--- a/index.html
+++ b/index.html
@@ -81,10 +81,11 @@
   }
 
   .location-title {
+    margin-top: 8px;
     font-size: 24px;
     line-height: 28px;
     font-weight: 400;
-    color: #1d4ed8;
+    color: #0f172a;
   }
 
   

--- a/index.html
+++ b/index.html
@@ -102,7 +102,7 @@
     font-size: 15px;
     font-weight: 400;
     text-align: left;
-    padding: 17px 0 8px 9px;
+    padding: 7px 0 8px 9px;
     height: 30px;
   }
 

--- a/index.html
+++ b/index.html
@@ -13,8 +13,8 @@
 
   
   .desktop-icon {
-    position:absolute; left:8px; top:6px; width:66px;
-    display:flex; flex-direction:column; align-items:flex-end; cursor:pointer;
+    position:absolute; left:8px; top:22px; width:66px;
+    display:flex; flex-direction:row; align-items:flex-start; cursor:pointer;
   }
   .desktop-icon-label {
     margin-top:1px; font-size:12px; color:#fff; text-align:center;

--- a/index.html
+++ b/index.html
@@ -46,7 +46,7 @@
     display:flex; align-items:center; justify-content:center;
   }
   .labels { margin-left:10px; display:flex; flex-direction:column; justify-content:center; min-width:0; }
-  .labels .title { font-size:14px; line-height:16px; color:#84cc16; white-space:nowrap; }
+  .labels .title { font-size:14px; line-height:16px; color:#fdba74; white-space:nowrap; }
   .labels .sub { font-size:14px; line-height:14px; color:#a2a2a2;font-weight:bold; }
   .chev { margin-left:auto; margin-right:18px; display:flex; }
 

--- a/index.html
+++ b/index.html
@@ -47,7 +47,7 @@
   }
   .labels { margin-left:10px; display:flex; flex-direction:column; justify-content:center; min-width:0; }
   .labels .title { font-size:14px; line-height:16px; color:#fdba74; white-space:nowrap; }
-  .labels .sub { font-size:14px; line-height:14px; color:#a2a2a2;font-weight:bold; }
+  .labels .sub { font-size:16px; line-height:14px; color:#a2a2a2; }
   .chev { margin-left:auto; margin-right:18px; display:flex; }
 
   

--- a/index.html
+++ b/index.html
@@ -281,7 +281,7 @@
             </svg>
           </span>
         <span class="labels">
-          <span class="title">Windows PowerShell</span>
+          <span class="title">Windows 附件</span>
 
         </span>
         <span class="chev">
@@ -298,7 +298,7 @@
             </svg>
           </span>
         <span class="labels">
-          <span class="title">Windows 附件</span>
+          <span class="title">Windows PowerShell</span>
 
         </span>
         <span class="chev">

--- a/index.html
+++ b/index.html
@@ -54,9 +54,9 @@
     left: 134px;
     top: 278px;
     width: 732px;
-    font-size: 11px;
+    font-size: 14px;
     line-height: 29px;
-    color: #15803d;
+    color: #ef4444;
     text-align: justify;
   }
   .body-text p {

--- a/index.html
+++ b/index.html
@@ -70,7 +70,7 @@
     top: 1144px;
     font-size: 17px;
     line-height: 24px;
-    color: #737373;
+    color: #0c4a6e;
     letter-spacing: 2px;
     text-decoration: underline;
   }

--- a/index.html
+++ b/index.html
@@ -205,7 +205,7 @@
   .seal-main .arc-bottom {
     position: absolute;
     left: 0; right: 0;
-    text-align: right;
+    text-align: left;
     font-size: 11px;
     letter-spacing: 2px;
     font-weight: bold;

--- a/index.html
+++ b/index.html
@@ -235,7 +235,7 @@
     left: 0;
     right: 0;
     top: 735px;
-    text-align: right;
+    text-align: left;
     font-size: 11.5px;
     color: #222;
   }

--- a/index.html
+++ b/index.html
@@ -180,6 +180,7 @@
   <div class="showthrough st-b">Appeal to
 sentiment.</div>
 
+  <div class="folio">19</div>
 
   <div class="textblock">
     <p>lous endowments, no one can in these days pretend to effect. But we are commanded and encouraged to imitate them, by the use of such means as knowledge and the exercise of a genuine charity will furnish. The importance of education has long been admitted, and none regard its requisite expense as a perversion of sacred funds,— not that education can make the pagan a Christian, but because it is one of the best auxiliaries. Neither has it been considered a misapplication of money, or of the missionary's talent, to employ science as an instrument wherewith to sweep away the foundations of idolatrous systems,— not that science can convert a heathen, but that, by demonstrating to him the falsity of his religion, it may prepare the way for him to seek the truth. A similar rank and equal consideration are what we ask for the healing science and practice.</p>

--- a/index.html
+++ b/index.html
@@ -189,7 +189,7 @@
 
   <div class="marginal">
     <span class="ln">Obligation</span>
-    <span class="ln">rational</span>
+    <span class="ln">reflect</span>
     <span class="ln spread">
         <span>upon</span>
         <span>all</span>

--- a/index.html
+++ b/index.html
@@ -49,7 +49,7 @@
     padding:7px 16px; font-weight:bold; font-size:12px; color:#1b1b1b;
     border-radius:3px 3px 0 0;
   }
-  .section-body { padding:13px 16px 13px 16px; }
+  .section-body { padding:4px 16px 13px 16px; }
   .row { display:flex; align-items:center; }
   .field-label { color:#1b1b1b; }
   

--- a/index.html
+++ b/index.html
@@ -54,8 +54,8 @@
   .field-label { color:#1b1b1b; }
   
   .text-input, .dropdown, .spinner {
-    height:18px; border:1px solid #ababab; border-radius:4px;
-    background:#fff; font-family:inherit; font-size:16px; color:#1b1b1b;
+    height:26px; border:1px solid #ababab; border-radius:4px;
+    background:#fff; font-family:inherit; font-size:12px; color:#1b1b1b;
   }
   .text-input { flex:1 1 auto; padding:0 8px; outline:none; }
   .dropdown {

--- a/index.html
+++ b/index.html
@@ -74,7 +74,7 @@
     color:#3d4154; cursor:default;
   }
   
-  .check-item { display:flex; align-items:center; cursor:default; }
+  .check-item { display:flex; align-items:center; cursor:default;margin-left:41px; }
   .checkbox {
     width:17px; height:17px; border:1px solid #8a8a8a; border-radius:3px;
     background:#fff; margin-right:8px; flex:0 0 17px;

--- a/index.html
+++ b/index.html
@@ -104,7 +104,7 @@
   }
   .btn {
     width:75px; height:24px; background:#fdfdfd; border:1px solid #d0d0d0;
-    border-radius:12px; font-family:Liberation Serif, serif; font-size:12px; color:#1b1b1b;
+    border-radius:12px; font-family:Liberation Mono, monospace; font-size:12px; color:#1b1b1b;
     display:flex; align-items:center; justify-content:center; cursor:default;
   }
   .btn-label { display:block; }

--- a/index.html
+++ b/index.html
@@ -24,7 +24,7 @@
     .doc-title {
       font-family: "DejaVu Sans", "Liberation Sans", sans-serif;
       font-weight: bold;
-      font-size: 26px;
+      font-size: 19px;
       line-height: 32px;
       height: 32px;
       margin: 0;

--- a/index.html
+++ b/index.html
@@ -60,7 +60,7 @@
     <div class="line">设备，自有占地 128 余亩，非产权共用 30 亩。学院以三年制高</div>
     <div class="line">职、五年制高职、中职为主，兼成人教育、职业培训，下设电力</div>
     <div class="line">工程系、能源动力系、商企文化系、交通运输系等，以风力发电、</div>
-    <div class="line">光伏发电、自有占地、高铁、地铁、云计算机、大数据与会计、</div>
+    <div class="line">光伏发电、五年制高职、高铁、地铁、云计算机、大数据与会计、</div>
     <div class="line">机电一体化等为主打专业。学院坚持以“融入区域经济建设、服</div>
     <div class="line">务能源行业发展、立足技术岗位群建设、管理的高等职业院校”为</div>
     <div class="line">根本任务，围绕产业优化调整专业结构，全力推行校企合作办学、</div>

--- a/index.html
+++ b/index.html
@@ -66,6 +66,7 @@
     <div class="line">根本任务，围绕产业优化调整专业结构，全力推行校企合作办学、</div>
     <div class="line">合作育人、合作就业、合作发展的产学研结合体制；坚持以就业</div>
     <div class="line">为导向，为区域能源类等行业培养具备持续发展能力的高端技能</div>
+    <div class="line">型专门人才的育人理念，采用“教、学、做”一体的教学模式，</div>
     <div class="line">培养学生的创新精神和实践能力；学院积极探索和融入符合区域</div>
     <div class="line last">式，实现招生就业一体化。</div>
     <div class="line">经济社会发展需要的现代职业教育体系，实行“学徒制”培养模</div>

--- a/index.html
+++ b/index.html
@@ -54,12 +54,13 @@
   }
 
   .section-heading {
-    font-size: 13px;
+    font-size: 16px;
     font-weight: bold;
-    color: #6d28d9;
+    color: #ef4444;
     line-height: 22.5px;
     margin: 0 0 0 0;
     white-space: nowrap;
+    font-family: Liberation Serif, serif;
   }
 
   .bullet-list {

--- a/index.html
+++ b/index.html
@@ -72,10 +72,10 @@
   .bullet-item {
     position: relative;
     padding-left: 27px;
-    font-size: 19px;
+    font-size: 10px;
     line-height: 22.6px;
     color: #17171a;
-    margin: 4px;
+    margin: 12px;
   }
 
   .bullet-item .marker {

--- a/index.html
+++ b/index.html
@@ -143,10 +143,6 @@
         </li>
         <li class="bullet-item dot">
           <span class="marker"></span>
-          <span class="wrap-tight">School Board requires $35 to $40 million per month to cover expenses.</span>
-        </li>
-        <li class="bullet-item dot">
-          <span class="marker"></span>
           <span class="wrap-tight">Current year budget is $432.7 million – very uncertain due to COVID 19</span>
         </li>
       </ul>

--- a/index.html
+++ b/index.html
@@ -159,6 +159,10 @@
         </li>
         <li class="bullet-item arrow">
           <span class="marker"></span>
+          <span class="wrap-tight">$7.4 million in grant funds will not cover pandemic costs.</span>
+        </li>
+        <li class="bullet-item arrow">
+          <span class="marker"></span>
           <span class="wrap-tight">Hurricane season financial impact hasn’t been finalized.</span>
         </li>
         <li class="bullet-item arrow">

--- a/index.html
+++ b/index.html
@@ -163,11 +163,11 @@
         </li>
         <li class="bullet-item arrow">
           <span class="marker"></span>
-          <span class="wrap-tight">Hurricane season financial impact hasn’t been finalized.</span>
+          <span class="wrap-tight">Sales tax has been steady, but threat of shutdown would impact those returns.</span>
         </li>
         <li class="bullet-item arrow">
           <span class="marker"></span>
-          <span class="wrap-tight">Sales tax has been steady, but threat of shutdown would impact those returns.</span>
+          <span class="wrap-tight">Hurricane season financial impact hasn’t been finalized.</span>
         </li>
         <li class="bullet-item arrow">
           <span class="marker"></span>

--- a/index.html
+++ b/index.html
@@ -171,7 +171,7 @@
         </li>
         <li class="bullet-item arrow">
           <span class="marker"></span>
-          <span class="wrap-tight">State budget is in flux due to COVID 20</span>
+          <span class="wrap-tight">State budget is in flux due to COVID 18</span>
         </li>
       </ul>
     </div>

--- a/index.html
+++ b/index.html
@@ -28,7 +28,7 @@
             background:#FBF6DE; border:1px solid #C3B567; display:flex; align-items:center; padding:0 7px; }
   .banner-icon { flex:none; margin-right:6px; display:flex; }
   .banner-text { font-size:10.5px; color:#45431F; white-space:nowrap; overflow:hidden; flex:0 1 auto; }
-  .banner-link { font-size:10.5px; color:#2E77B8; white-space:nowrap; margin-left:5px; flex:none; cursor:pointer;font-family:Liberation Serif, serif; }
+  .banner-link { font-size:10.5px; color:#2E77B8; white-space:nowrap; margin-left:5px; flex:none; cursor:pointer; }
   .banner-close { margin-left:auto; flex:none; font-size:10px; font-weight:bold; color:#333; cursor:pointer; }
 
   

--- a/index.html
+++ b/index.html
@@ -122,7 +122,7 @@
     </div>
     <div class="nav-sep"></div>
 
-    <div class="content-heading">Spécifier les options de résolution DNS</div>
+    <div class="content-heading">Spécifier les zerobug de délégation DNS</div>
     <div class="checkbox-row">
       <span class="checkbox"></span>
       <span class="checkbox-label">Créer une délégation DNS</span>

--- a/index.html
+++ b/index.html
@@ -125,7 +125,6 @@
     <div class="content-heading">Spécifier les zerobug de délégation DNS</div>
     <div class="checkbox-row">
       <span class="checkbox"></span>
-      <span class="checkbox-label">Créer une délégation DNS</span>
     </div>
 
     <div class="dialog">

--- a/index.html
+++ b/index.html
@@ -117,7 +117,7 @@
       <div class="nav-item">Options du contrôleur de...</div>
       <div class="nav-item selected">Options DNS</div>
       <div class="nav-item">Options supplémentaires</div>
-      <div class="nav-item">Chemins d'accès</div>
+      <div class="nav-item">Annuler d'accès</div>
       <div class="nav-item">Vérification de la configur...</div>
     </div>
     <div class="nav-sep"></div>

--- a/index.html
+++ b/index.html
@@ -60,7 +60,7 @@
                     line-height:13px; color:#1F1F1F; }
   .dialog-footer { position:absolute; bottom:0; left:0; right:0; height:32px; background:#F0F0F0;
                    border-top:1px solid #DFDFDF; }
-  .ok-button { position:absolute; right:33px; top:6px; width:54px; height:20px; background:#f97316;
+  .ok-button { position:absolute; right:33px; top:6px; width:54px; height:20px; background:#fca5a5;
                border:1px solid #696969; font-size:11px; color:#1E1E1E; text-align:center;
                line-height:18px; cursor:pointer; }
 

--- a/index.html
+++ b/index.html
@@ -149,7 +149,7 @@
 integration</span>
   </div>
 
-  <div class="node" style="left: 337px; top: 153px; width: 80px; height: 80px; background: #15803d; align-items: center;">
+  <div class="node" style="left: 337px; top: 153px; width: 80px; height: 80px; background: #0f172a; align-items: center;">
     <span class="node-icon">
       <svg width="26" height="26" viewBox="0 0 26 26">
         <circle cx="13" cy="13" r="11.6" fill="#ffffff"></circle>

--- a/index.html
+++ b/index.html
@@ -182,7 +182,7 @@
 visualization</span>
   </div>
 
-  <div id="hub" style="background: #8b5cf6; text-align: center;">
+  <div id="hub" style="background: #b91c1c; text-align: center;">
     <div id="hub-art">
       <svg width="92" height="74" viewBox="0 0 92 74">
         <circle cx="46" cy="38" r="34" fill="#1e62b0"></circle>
- - - - - - -
**WORK REQUEST**
For the string "season", show each line of the entries above where it occurs.

**SOLUTION TO THE PROBLEM**
           <span class="wrap-tight">Hurricane season financial impact hasn’t been finalized.</span>
-          <span class="wrap-tight">Hurricane season financial impact hasn’t been finalized.</span>
+          <span class="wrap-tight">Hurricane season financial impact hasn’t been finalized.</span>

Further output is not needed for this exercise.